Pictures stay out; everything else in the listing below is to be restated word for word.

- _DATA FOR ANALYSIS_
______________________________
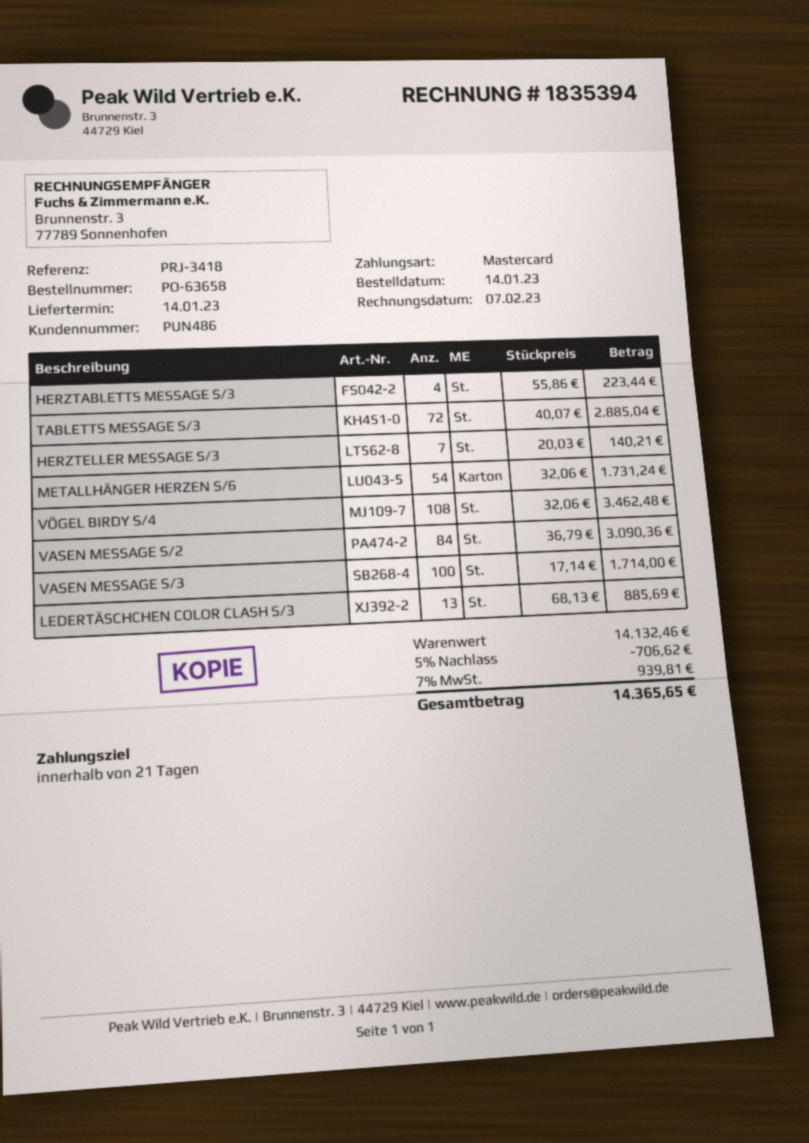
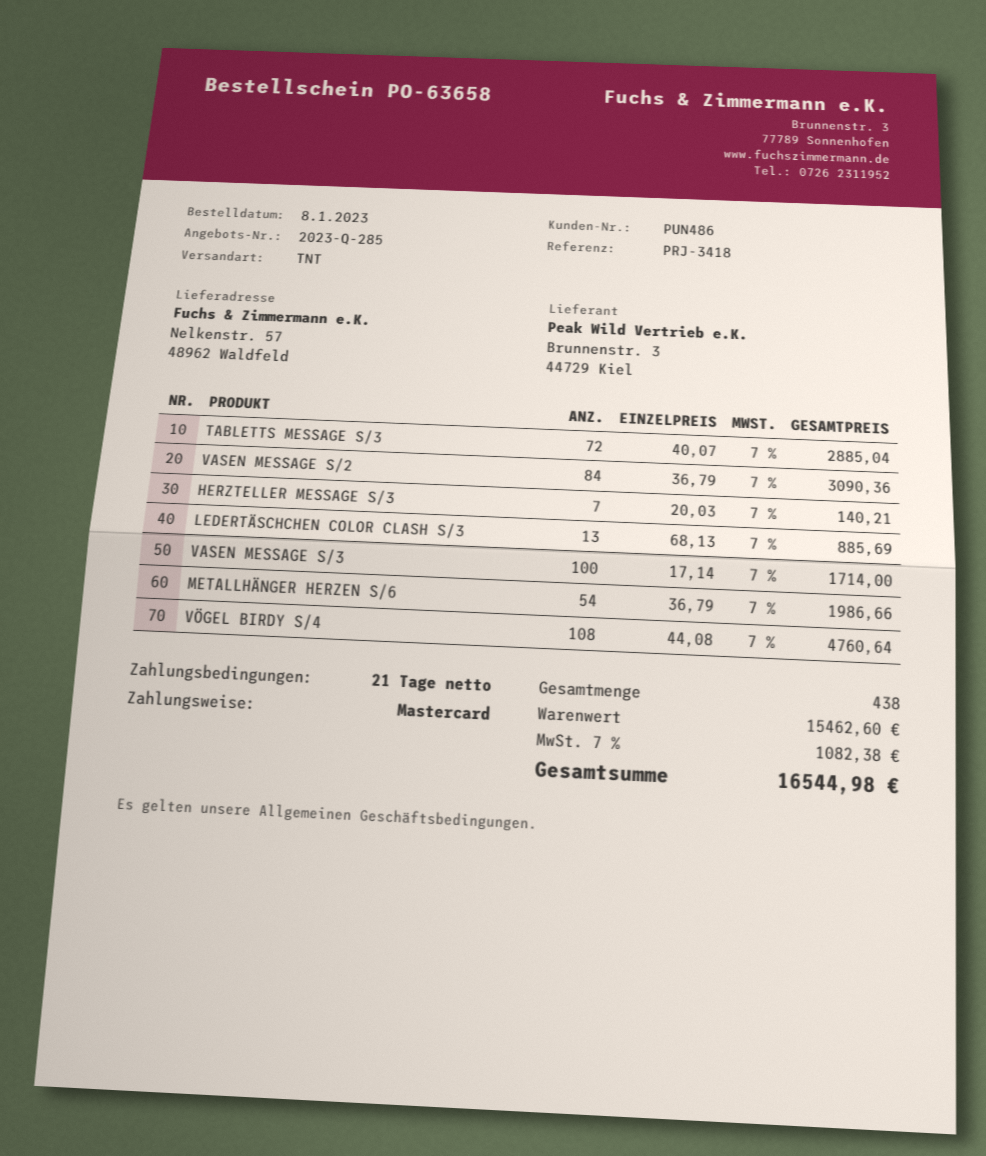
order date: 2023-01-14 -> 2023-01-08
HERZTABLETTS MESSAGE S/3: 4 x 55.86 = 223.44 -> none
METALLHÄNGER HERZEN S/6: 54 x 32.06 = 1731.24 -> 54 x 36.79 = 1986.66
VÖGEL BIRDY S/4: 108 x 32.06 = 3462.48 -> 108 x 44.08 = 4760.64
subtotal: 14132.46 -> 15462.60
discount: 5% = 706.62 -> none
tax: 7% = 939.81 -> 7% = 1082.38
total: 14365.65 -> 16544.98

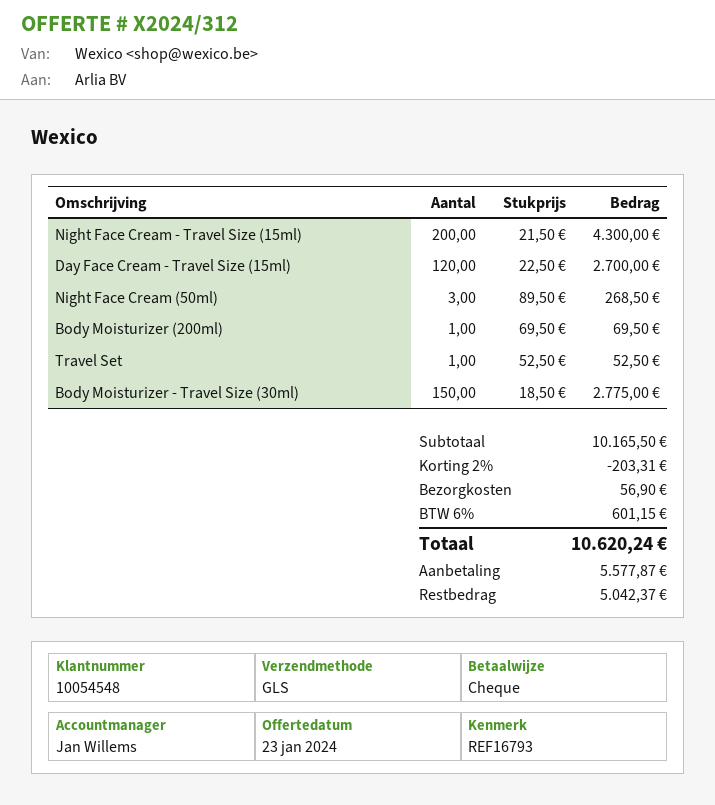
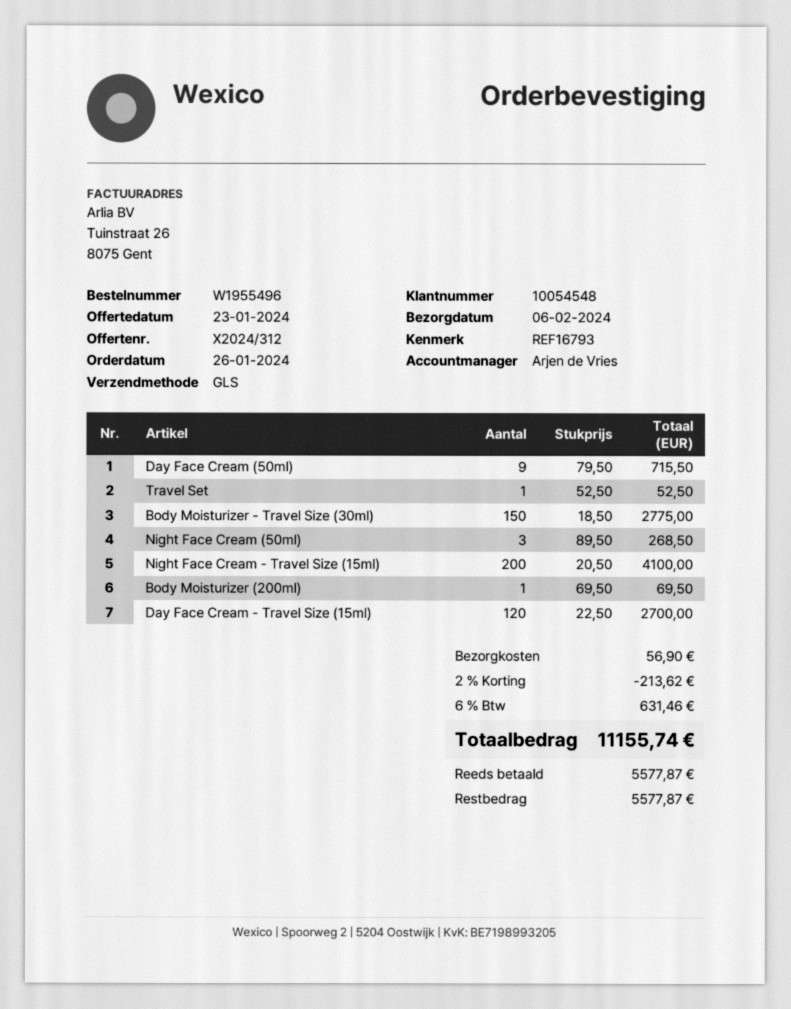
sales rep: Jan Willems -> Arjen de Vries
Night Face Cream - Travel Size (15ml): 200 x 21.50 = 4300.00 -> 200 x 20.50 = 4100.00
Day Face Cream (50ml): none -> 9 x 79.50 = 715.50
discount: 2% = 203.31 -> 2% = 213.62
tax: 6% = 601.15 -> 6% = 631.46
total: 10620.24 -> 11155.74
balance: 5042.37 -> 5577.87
______________________________
- _PROBLEM SOLUTION_
order date: 2023-01-14 -> 2023-01-08
HERZTABLETTS MESSAGE S/3: 4 x 55.86 = 223.44 -> none
METALLHÄNGER HERZEN S/6: 54 x 32.06 = 1731.24 -> 54 x 36.79 = 1986.66
VÖGEL BIRDY S/4: 108 x 32.06 = 3462.48 -> 108 x 44.08 = 4760.64
subtotal: 14132.46 -> 15462.60
discount: 5% = 706.62 -> none
tax: 7% = 939.81 -> 7% = 1082.38
total: 14365.65 -> 16544.98

sales rep: Jan Willems -> Arjen de Vries
Night Face Cream - Travel Size (15ml): 200 x 21.50 = 4300.00 -> 200 x 20.50 = 4100.00
Day Face Cream (50ml): none -> 9 x 79.50 = 715.50
discount: 2% = 203.31 -> 2% = 213.62
tax: 6% = 601.15 -> 6% = 631.46
total: 10620.24 -> 11155.74
balance: 5042.37 -> 5577.87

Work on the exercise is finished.